Aim of the exercise – Every line in the data below from the one containing "[87,1235,100,1247] 5. -> (174, 1103) none" down to the one containing "[87,1257,100,1268] 6. -> (174, 1120) none", both included, must be retyped exactly; no other line is to appear.
=-=-=
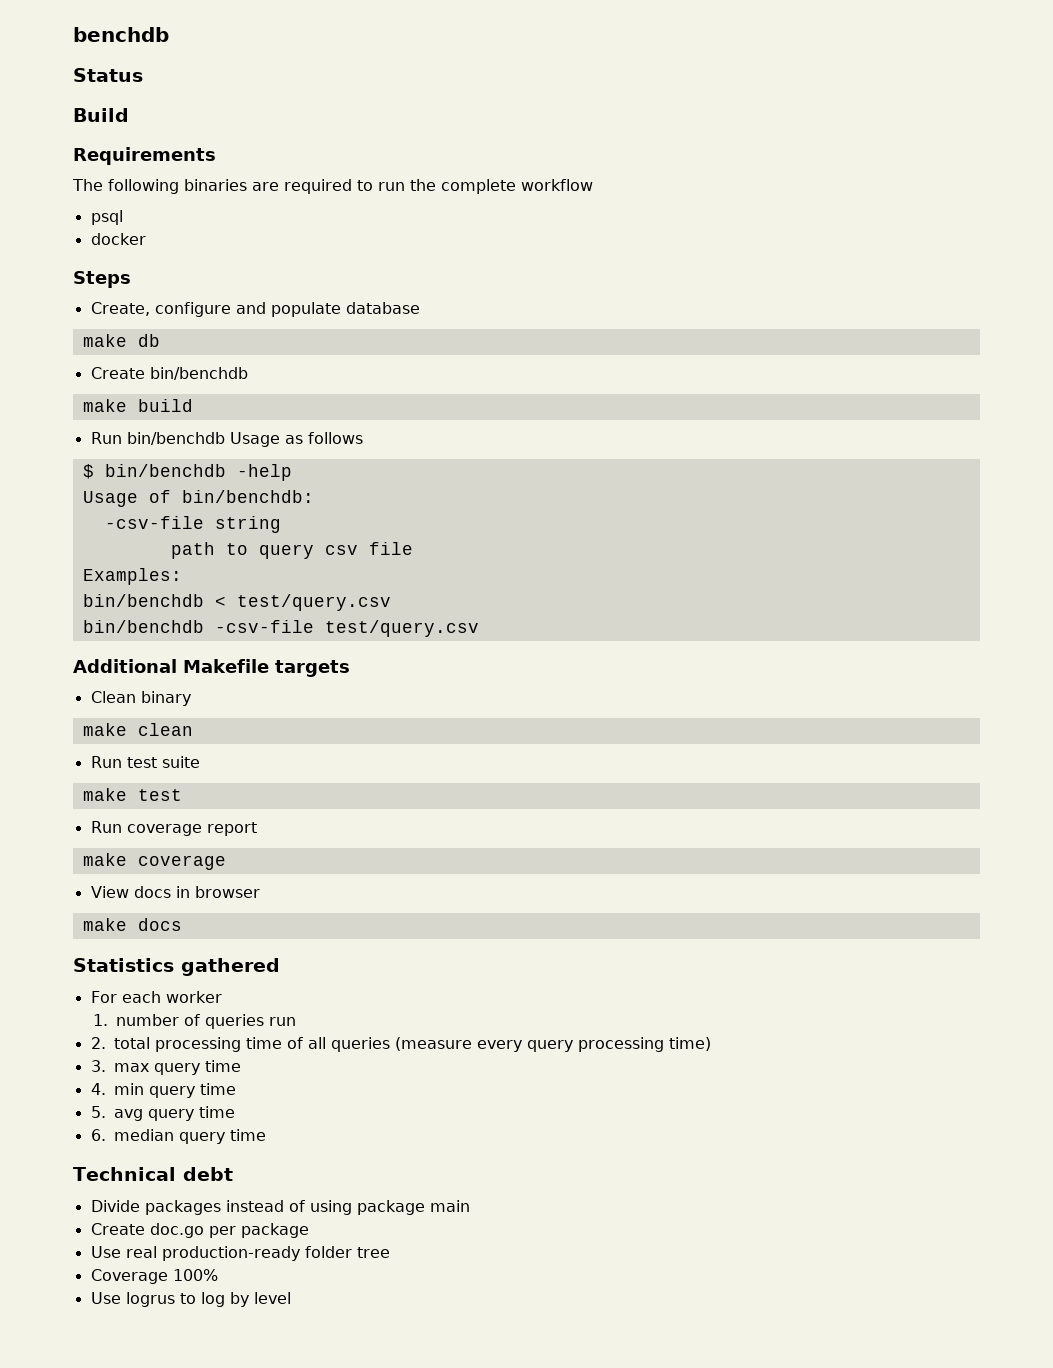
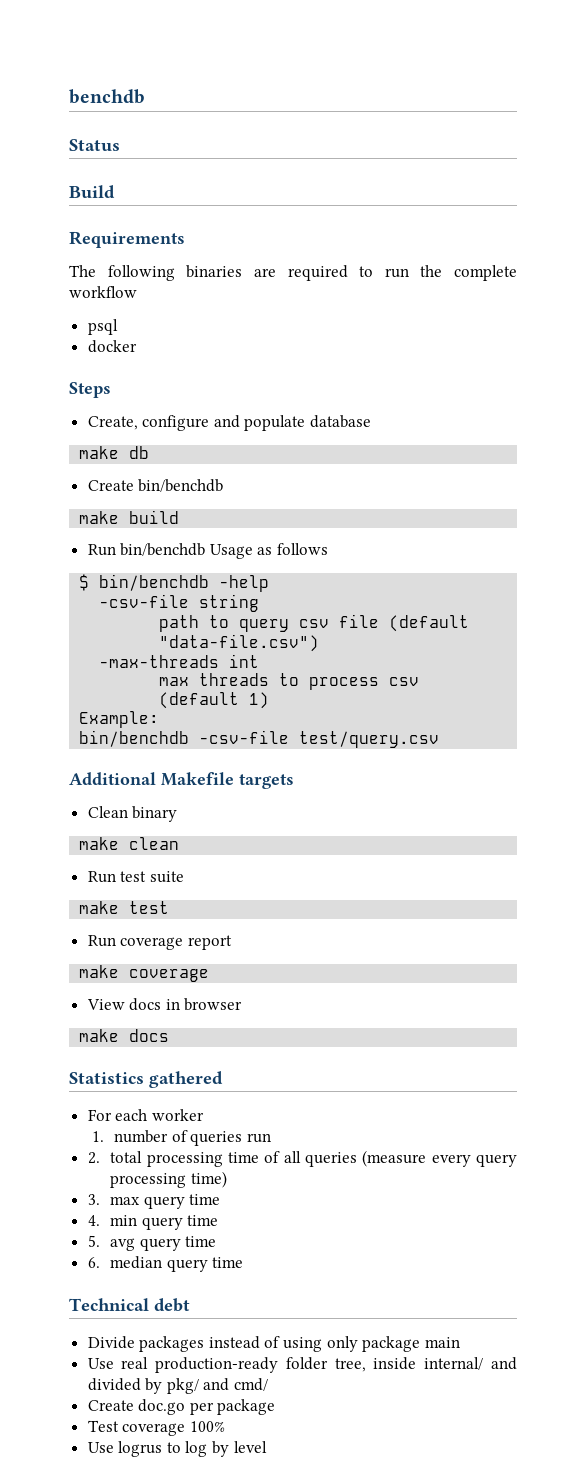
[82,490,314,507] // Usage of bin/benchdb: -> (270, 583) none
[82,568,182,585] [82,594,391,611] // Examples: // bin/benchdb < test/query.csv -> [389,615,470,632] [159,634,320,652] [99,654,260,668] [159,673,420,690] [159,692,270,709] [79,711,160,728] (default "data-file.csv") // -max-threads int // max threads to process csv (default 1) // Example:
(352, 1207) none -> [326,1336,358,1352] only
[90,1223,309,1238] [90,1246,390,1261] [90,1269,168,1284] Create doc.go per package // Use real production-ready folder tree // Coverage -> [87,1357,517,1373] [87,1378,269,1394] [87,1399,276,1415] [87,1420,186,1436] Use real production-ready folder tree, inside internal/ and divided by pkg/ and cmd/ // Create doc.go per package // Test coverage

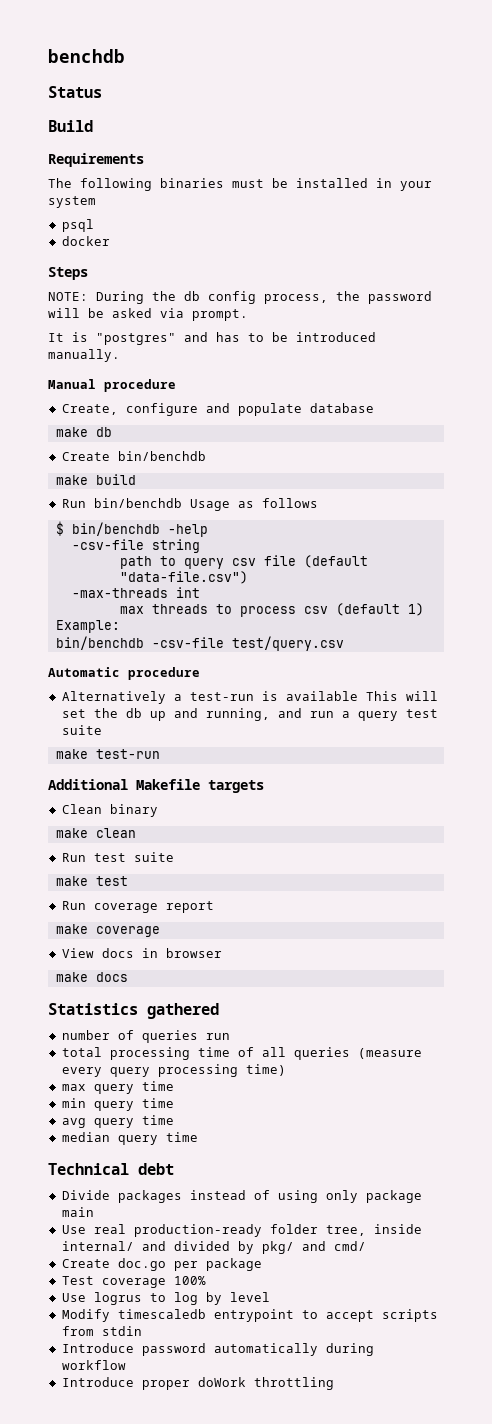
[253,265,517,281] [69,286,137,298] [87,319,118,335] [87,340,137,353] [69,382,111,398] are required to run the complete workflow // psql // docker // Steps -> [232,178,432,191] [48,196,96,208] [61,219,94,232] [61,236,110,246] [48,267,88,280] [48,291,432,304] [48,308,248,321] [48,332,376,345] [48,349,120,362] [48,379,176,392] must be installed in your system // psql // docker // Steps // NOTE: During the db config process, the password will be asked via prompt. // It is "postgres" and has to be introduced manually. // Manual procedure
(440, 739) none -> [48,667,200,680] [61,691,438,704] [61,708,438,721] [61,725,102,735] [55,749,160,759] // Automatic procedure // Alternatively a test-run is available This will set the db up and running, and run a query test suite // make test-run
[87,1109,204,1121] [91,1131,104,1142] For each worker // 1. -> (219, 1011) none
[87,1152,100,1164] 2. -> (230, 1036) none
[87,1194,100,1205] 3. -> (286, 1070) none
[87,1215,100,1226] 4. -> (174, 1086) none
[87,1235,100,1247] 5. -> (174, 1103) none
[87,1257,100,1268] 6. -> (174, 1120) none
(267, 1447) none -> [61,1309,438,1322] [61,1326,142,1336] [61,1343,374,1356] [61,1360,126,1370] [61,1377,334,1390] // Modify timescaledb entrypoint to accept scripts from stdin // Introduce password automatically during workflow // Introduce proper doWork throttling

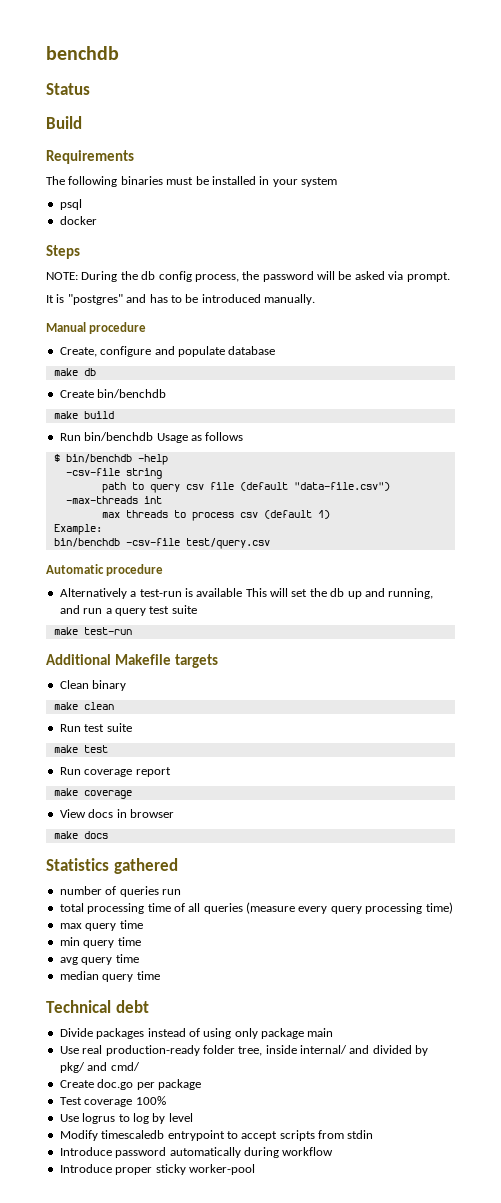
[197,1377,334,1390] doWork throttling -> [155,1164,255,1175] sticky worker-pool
=-=-=
Solution below –
[87,1235,100,1247] 5. -> (174, 1103) none
[87,1257,100,1268] 6. -> (174, 1120) none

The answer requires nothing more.